Re: dwarf_output overview

Roland McGrath Fri, 06 Aug 2010 15:22:01 -0700

> Yes, I saw that example. I need to figure out where/how this is handled
> in practice in the current scheme. Do you happen to have an actual
> example of when this kind of situation arises?


See dwarf_tracker: dwarf_ref_tracker::reference_matched.  

The "plain vanilla circularity" was handled by the "We have a circularity
on the left-hand side." part.  When the asymmetrical kind came up, I added
the "Our right-hand side is not in lock-step on a matching circularity."
part there.

Where this came up was in dwarfcmp-test.  That is, the comparison running
on an original dwarf reading a file vs a dwarf_output made from that.
I don't recall what file the first test case was, but it came up in some of
the files from the build itself, so 'make check' (run-dwarfcmp-test.sh)
hit it.

I can't get current GCC to do it in trivial cases off hand.  But the
situation was that it would emit <pointer_type type=sameref/> several times
in the same CU.  It might be that current GCC doesn't do that as much, but
I think it was happening in complex cases where it was sort of
"understandable".  i.e., it might make sense that for those simple DIEs GCC
didn't keep track of having emitted them before.  So what I'd say to try to
see it is play with dwarfcmp-test on src/* files (only the final links work
so far, not .o's).  If you breakpoint or just comment out the whole second
part of the tracking in reference_matched (the part maintaining _m_active),
you should see the problem hit.

> It seems to me that if we can somehow embed/hash in the structure/cycles
> better the number of comparisons we need to do to find duplicate
> subgraphs should decrease a lot. But I probably need to do some more
> testing.

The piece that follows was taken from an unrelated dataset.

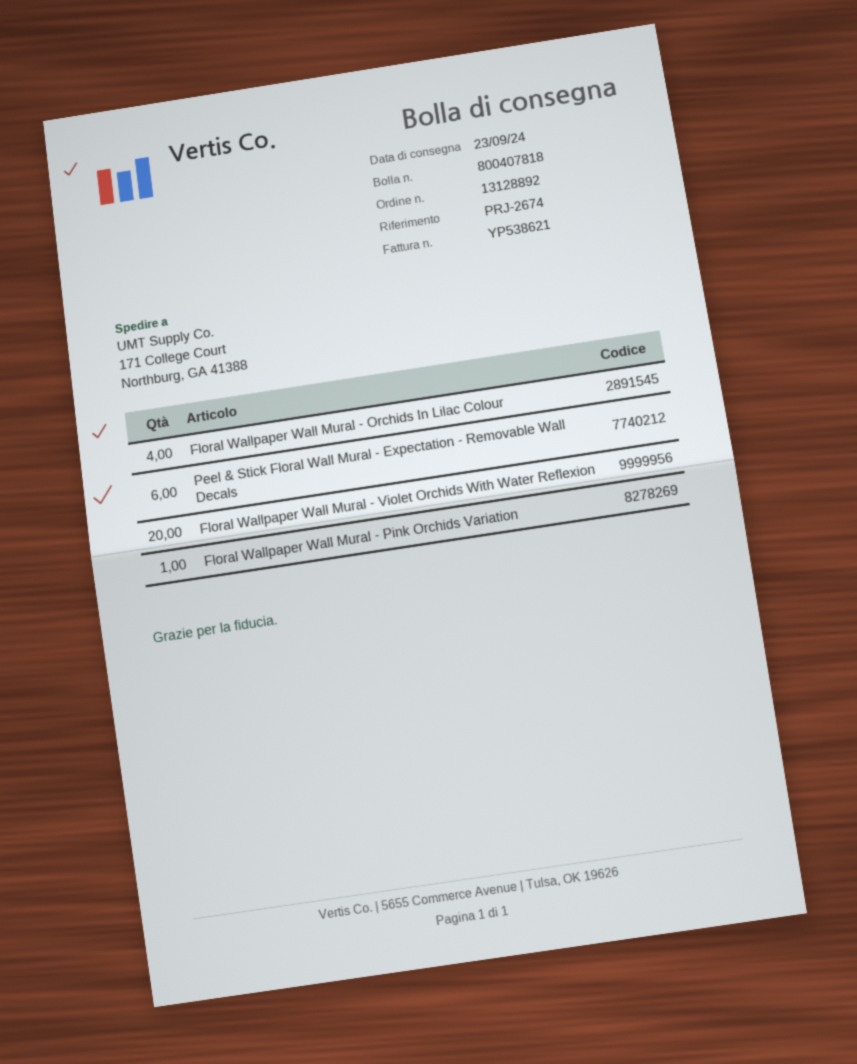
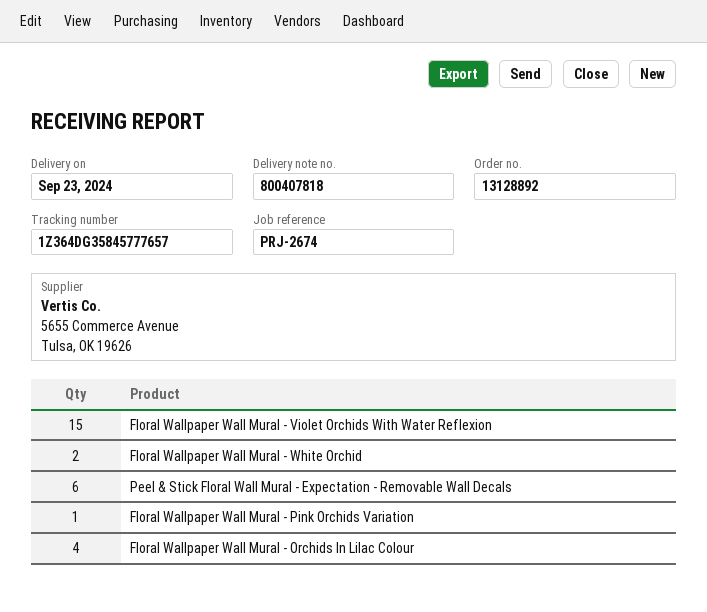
Floral Wallpaper Wall Mural - Violet Orchids With Water Reflexion: 20 -> 15
Floral Wallpaper Wall Mural - White Orchid: none -> 2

What would be some good representative samples to look at?

I don't know about representative.  My methodology has been to start with
the all-C binaries in the elfutils build itself first.  (Really that's just
what's easiest to put into 'make check'.)  Second is vmlinux (I used my
random build, but you can get a whole one in any kernel-debuginfo rpm too),
which is also just "simple" C code, but sometimes more complex, and also a
good test in handling a zillion CUs.  Third is the C++ binaries in the
elfutils build (C++ DWARF is *way* more complex in reference graphs
usually), first dwarflint is a smaller one, then dwarfcmp is pretty hairy.

Our testing plan (see wiki bits) is to use the entire history of Fedora and
RHEL debuginfo rpms as representative data.  But that's for big test runs
once we are correctly handling all the local test data readily on hand.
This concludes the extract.